Thomas G. Wood, Ph.D.

UTMB Genomics Core Facility

Publications (Pubmed)

Affiliations: Department of Biochemistry & Molecular Biology
Tel: (409) 747-0387
Fax: (409) 747-8608
tgwood@utmb.edu
Route: 1079
6.132 Blocker Medical Research Bldg.

Thomas G. Wood, Ph.D.

Professor

UTMB’s Next Generation Sequencing (NGS) Core utilizes an Illumina HiSeq 1500 sequencing system to perform massively parallel sequencing for genetic analysis. The NGS Core offers support in library construction from various template sources; RNA (total, poly A+, ncRNA and miRNA), chromatin immunoprecipitated DNA (ChIP-Seq) and DNA (genomic exome and amplicon-derived). Library complexity is assessed using qPCR prior to amplification. Illumina NGS technology uses adapter-ligated template molecules to populate a hollow glass flow cell; two lanes for Rapid Run flow cells and eight lanes for the High Capacity Flow Cells. Individual target molecules are then amplified to create template clusters. Templates are sequenced using reversible, fluorescent-tagged terminator nucleotides. The HiSeq 1500 has the capacity to create over 1.5 billion clusters across an 8-channel flow cell and 300 million clusters using the two lane flow cell. With the capability of either single-end or paired-end sequence reads and 50 to 150 base read lengths, the HiSeq 1500 can generate up to 300 Gb from a single sequence run. Costs are reduced by indexing (“bar coding”) individual template libraries, allowing multiple libraries to be sequenced in each of the flow cell lanes.

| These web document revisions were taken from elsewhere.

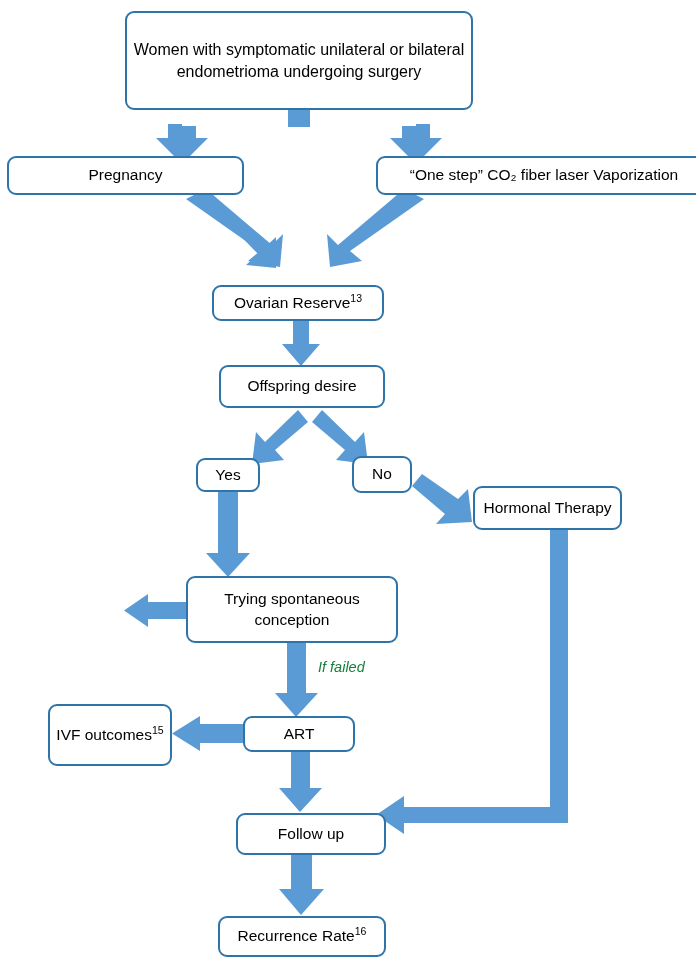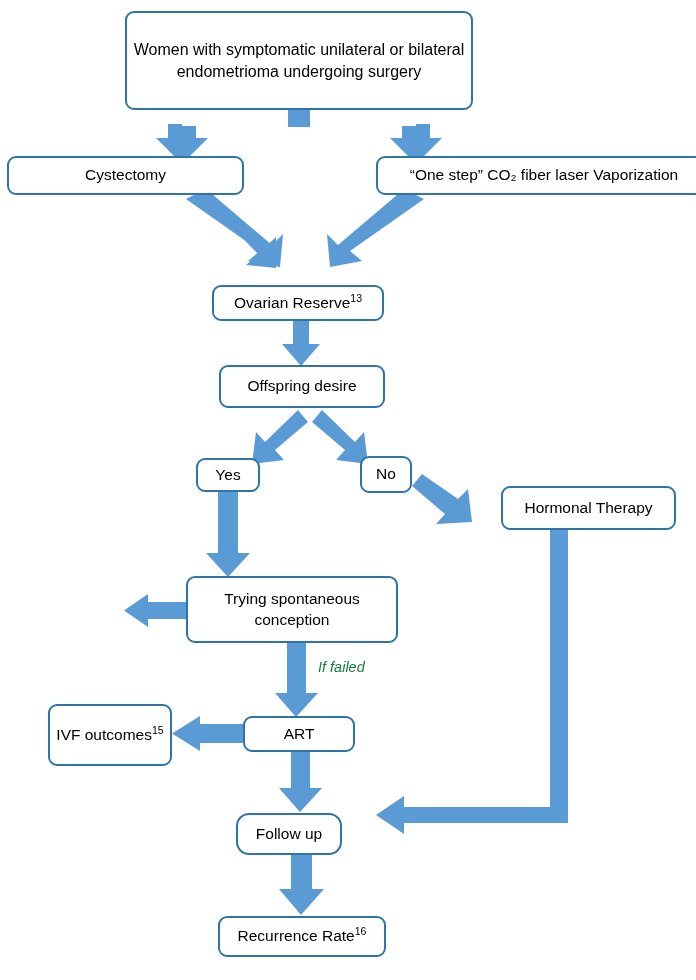"Cystectomy" span.label { text: Cystectomy -> Pregnancy }
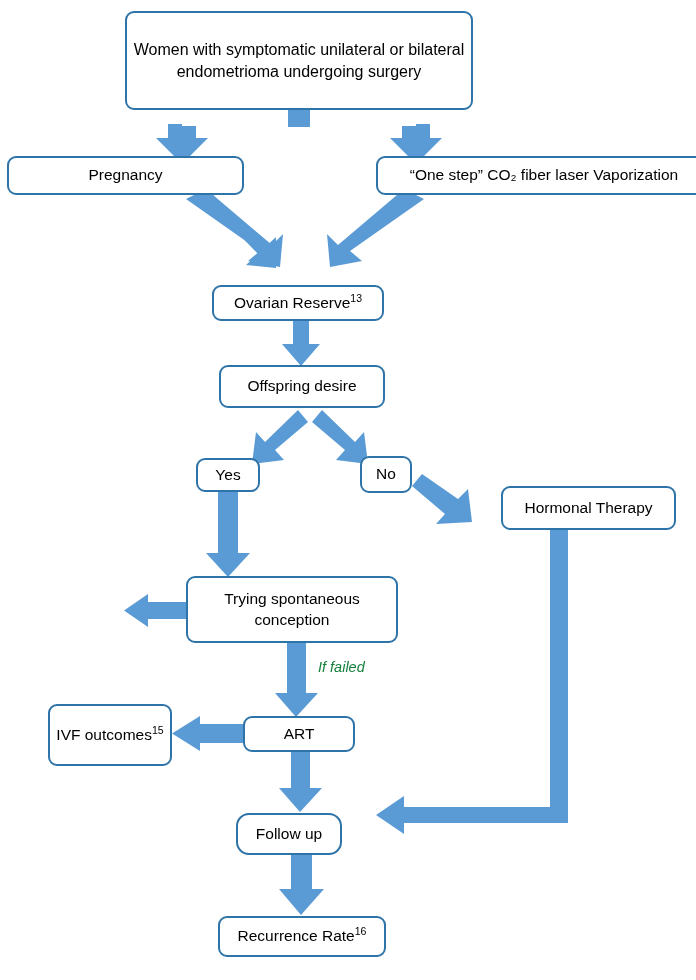"No" div.node { margin-left: 8px -> none; width: 52px -> 60px }
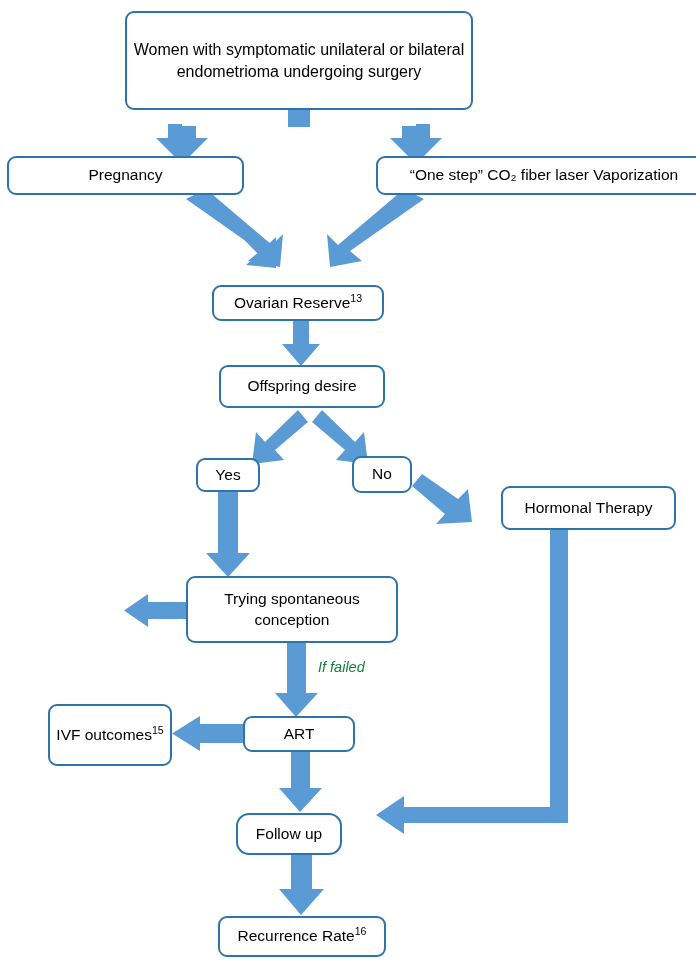"Hormonal Therapy" div.node { left: 501px -> 473px; width: 175px -> 149px }
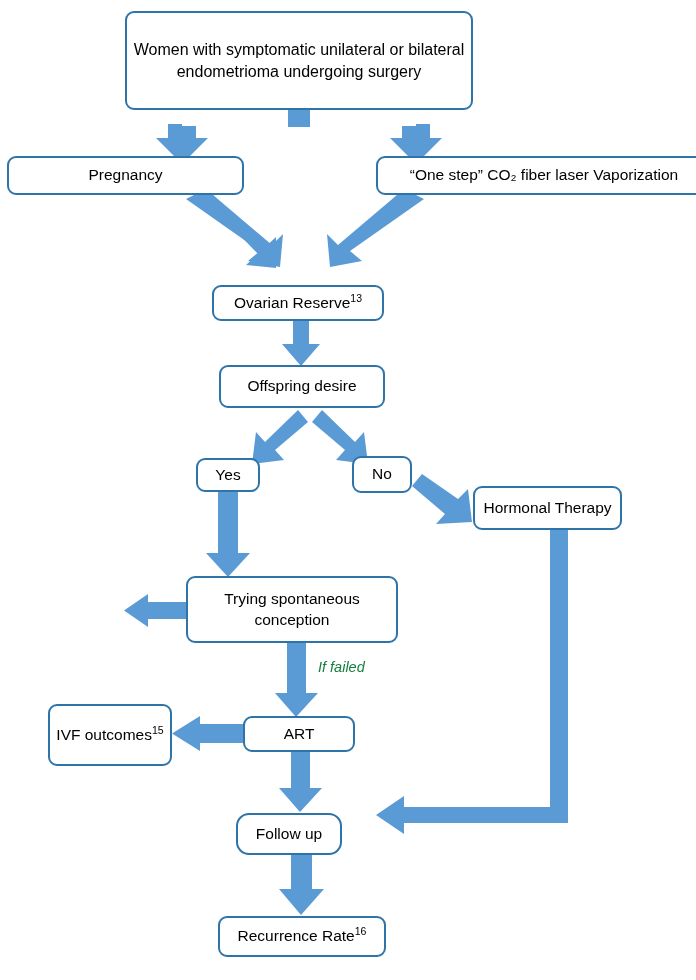"Follow up" div.node { border-radius: 13px -> none; width: 106px -> 150px }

The Molecular Genomics (MG) Core provides technical support in both the design and performance of real time quantitative PCR (both Taqman and SYBR-based assays), SNP discrimination analysis and Sanger-based DNA sequence analysis. Confirmation of gene expression data is available using quantitative RT-PCR (Q-PCR) analysis (absolute or relative). Both Taqman (Applied Biosystems /Life Technologies) and SYBR Green-based assays are offered. In addition to commercial assays, the MG Core will design a custom assay for any target sequence. RNA samples are quantified using a Nanodrop Spectrophotometer (Nanodrop Technologies) and qualified by analysis on an RNA Nanochip using the Agilent 2100 Bioanalyzer (Agilent Technologies). Assays are analyzed on an ABI Prism 7500 Sequence Detection System (Life Technologies/ Applied Biosystems) or a model 480 Light Cycler (Roche). Data analysis is performed using the ΔΔ method for relative gene expression analysis.